L’uomo invece muore e rimane atterrato; quando egli esala l’ultimo respiro, dov’è mai? (Giobbe 14:10)
“Ho lottato con la morte e ho vinto!” Così si esprimeva un politico dopo aver subito un’operazione a cuore aperto.
L’angoscia della morte è radicata in ogni essere umano; possiamo forse scacciarla con un’affermazione provocatoria? La morte è “il salario” (la conseguenza) del peccato”; e ogni uomo, dopo la morte dovrà comparire in giudizio davanti a Dio.
Se comprendiamo questa dichiarazione della Parola di Dio, riceveremo con profonda riconoscenza l’offerta che Dio propone a ciascuno di noi adesso.
Infatti il salario del peccato è la morte, ma il dono di Dio è la vita eterna in Cristo Gesù, nostro Signore. (Romani 6:23)
Dopo aver subito l’ira del Dio giusto e santo a causa del peccato dell’uomo, Gesù Cristo è entrato nella morte. Lo ha fatto per amore verso di noi, ma, poiché è Dio, non è rimasto nella tomba ma ne è uscito vittorioso.

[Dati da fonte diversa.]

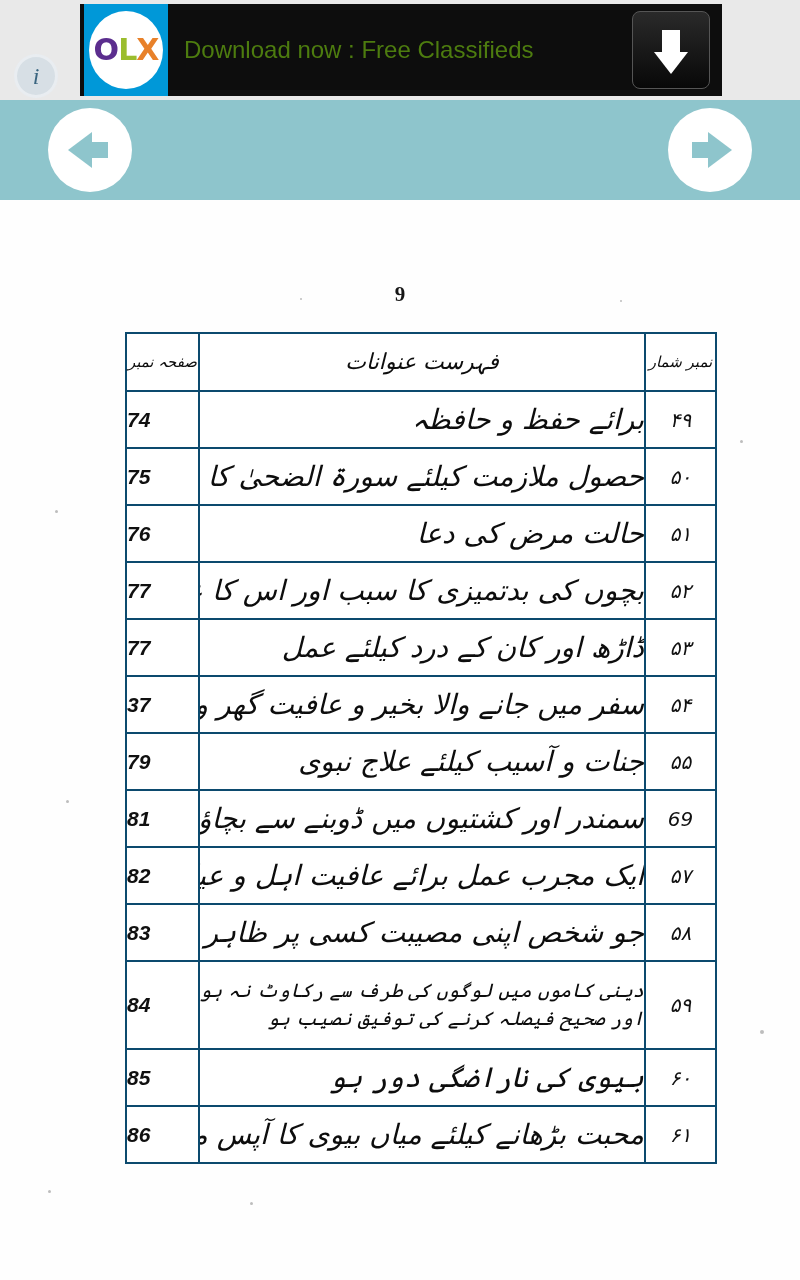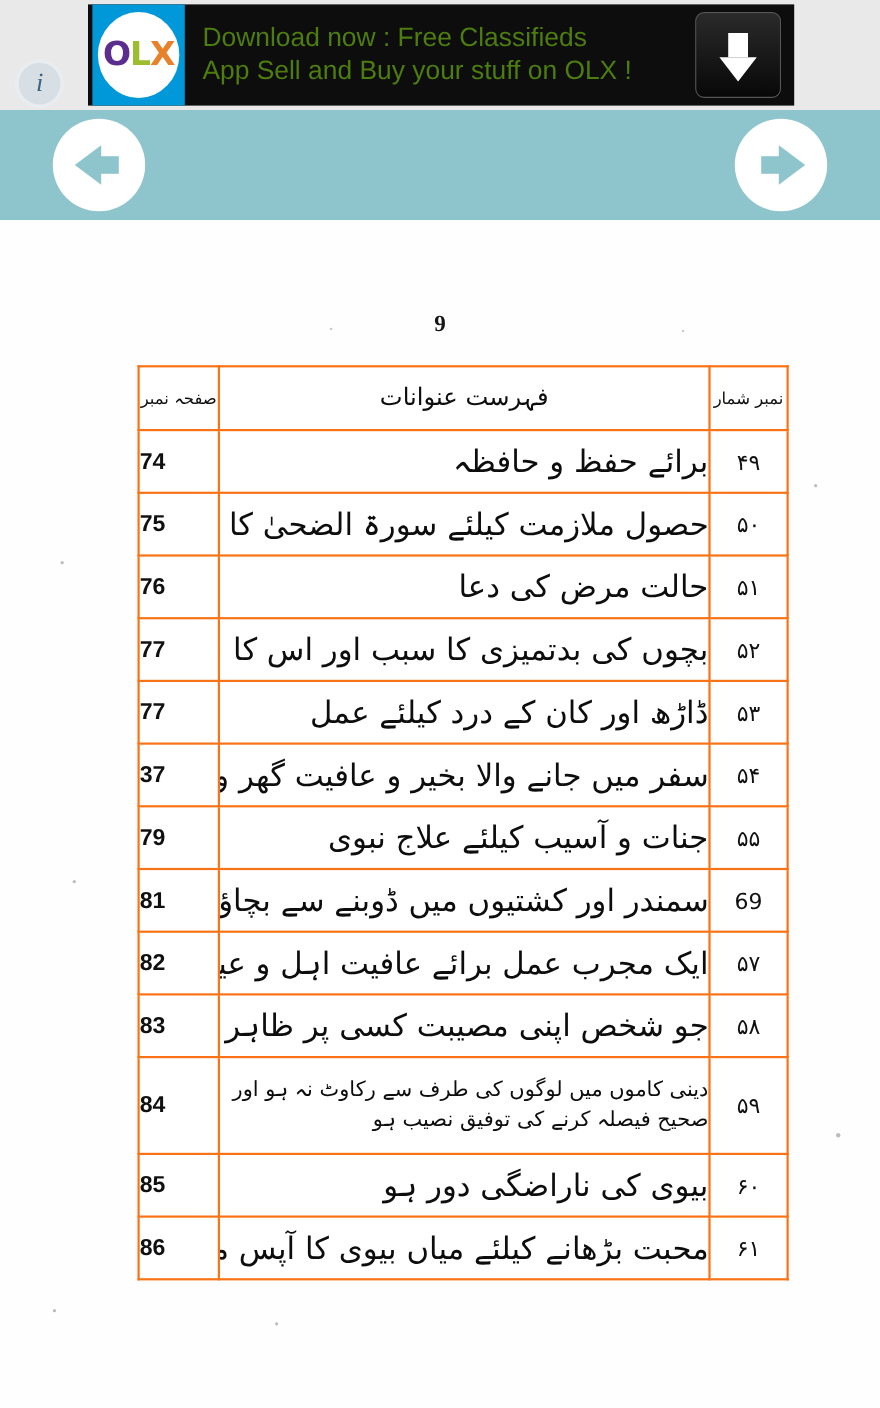"App Sell and Buy your" div { html: <div>App Sell and Buy your stuff on OLX !</div> -> none }
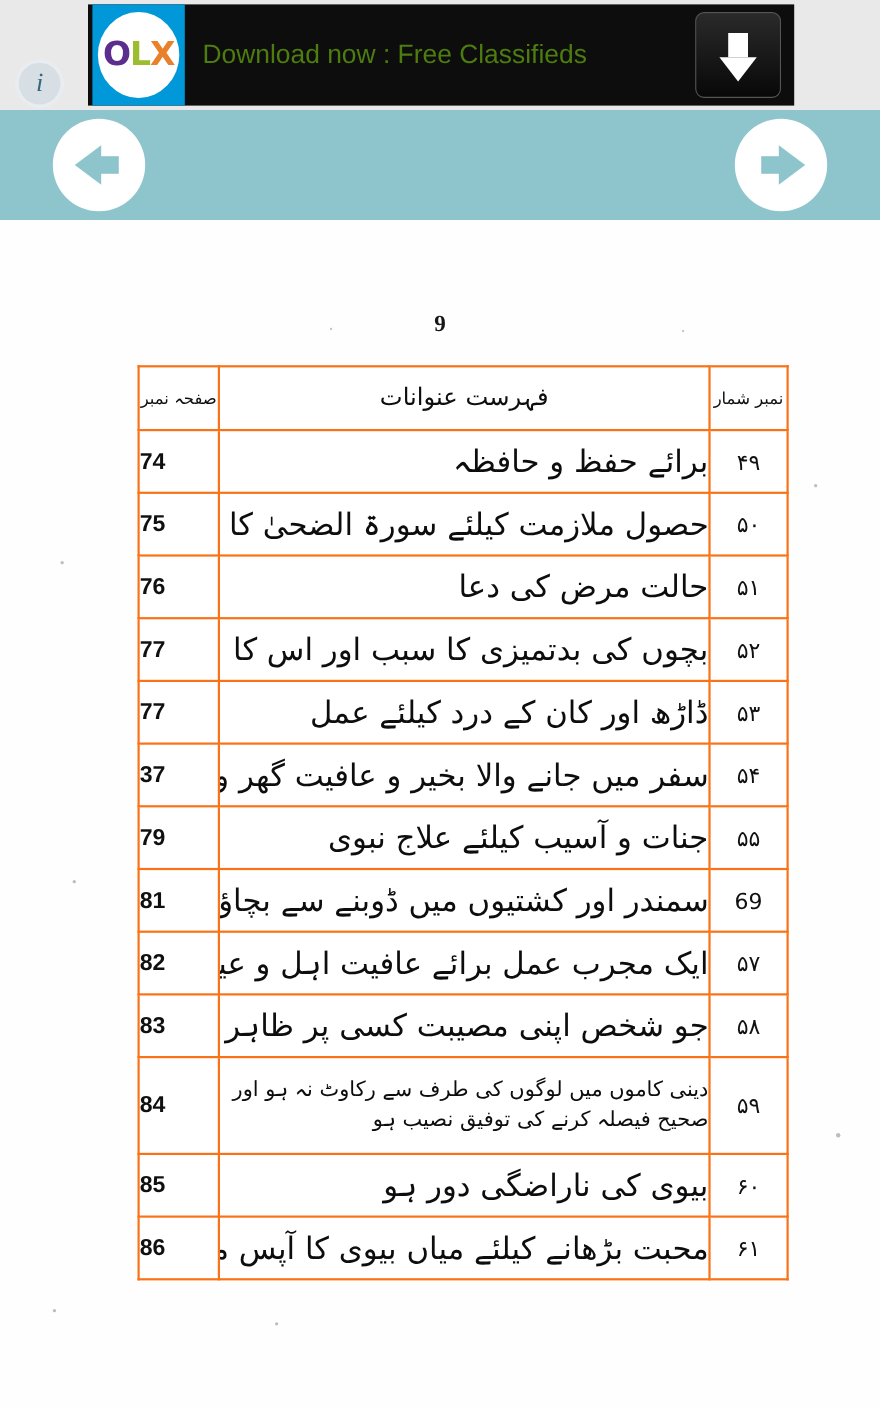"صفحہ نمبر" #toc-table td, #toc-table th { border: 2px solid #f97316 -> 2px solid #0c4a6e; font-style: none -> italic }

Alla croce, Dio ha condannato Gesù cristo al posto nostro, se lo crediamo, beneficiamo gratuitamente della liberazione dai nostri peccati. Ma la grazia divina va oltre, se siamo “morti con Cristo”, siamo anche “risuscitati con lui” e abbiamo la vita eterna.
La morte del corpo, per il credente, non è altro che il passaggio dalla terra al paradiso, per essere eternamente con Colui che lo ha salvato. Cristo stesso annuncia questa buona notizia.
In verità, in verità vi dico: Chi ascolta la mia parola e crede a colui che mi ha mandato, ha vita eterna, e non viene in giudizio, ma è passato dalla morte alla vita. (Giovanni 5:24)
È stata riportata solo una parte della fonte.